[Stored data entries]
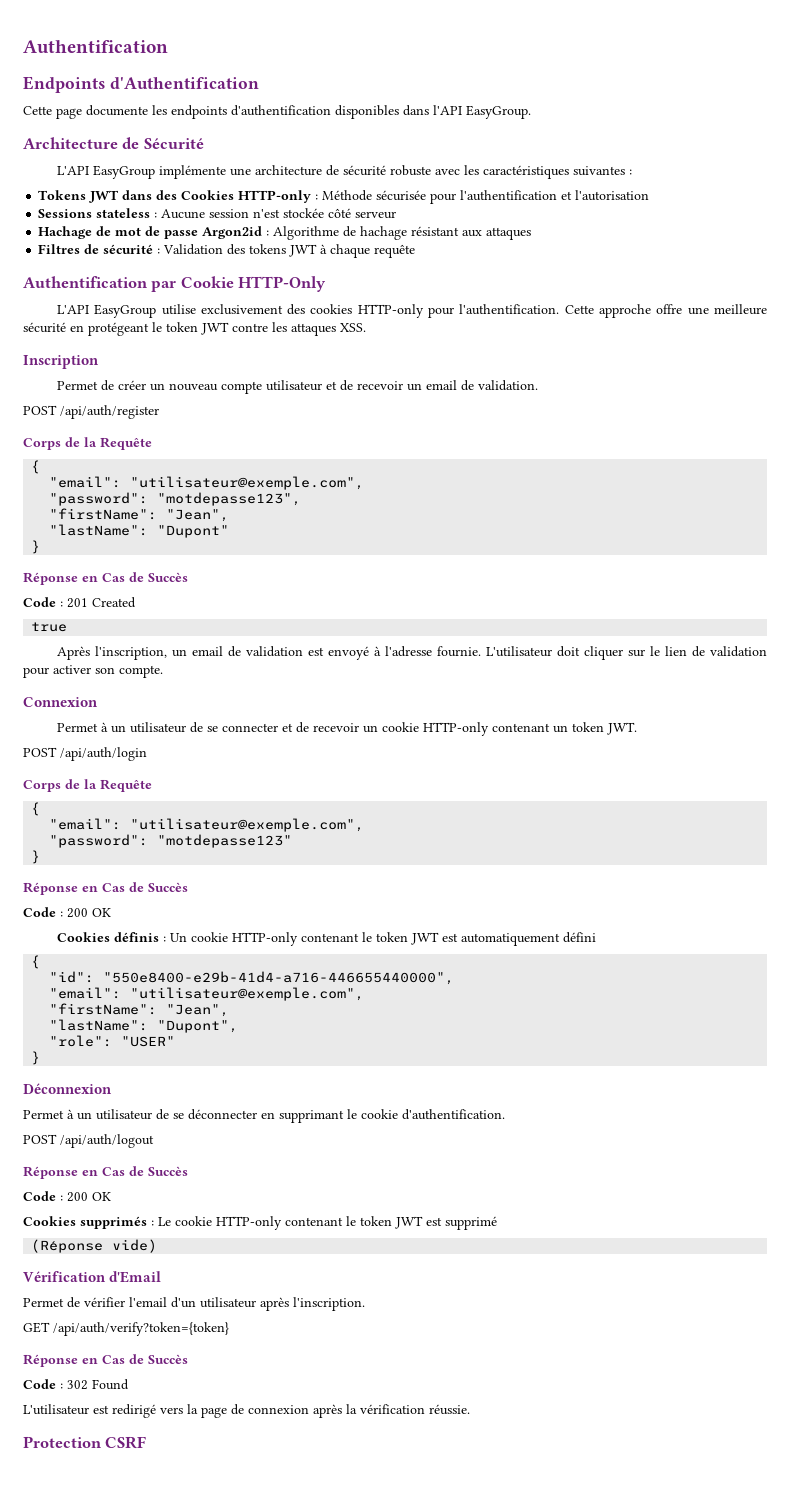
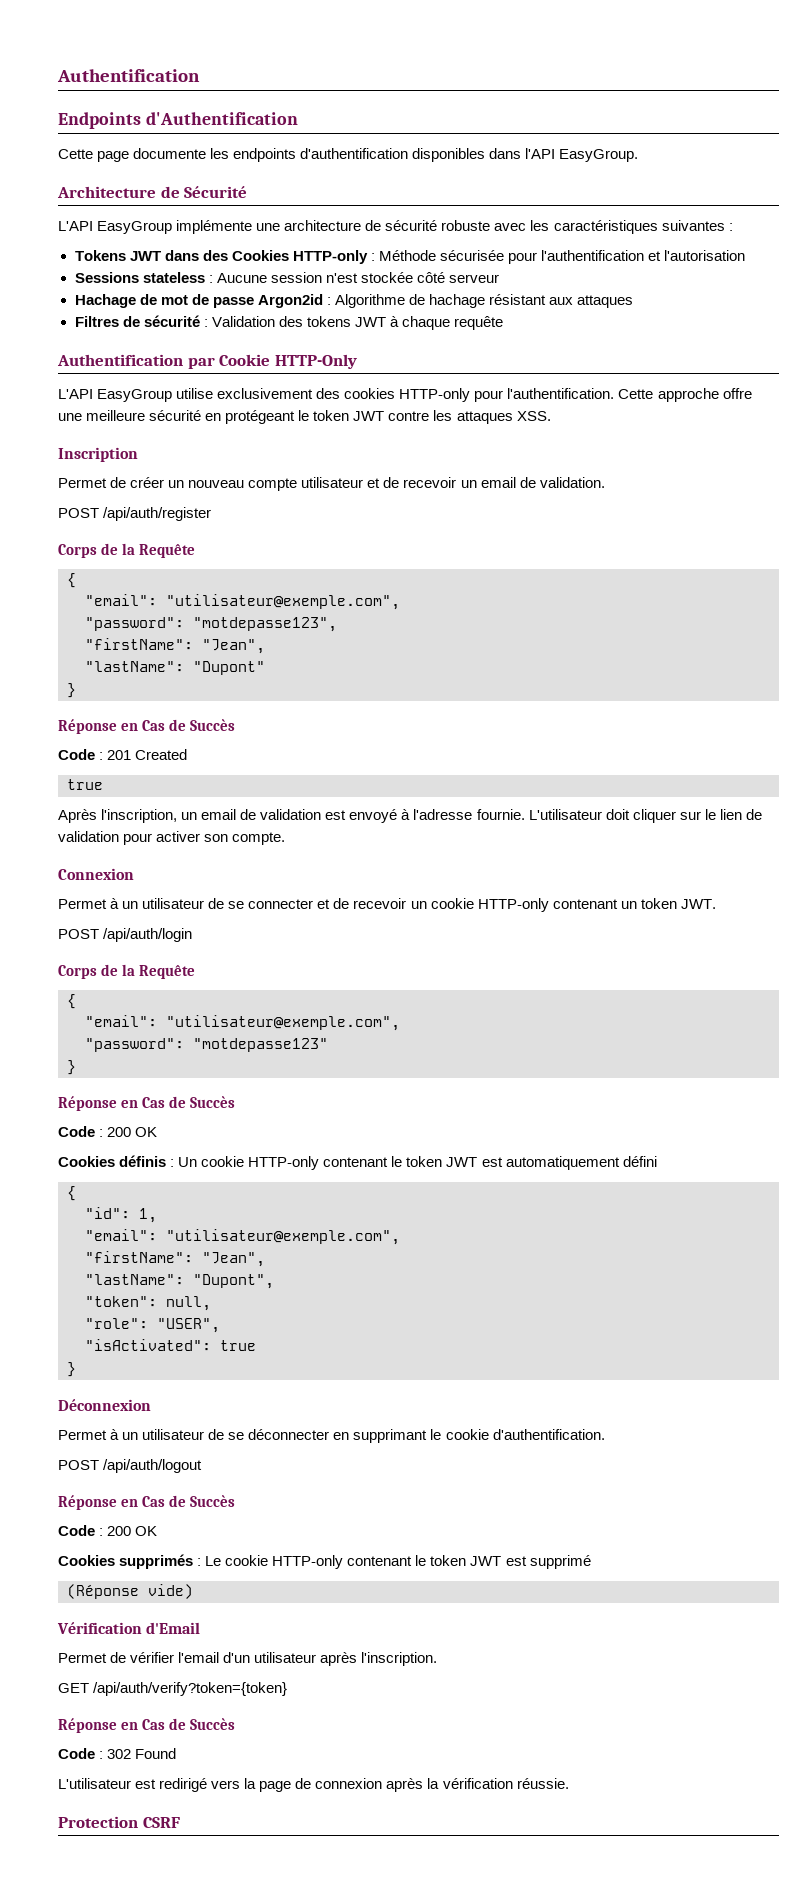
- "id": "550e8400-e29b-41d4-a716-446655440000",
+ "id": 1,
+ "token": null,
- "role": "USER"
+ "role": "USER",
+ "isActivated": true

__Problem__: The entries above should be reproduced exactly, without their pictures.

__Answer for this exercise__:
- "id": "550e8400-e29b-41d4-a716-446655440000",
+ "id": 1,
+ "token": null,
- "role": "USER"
+ "role": "USER",
+ "isActivated": true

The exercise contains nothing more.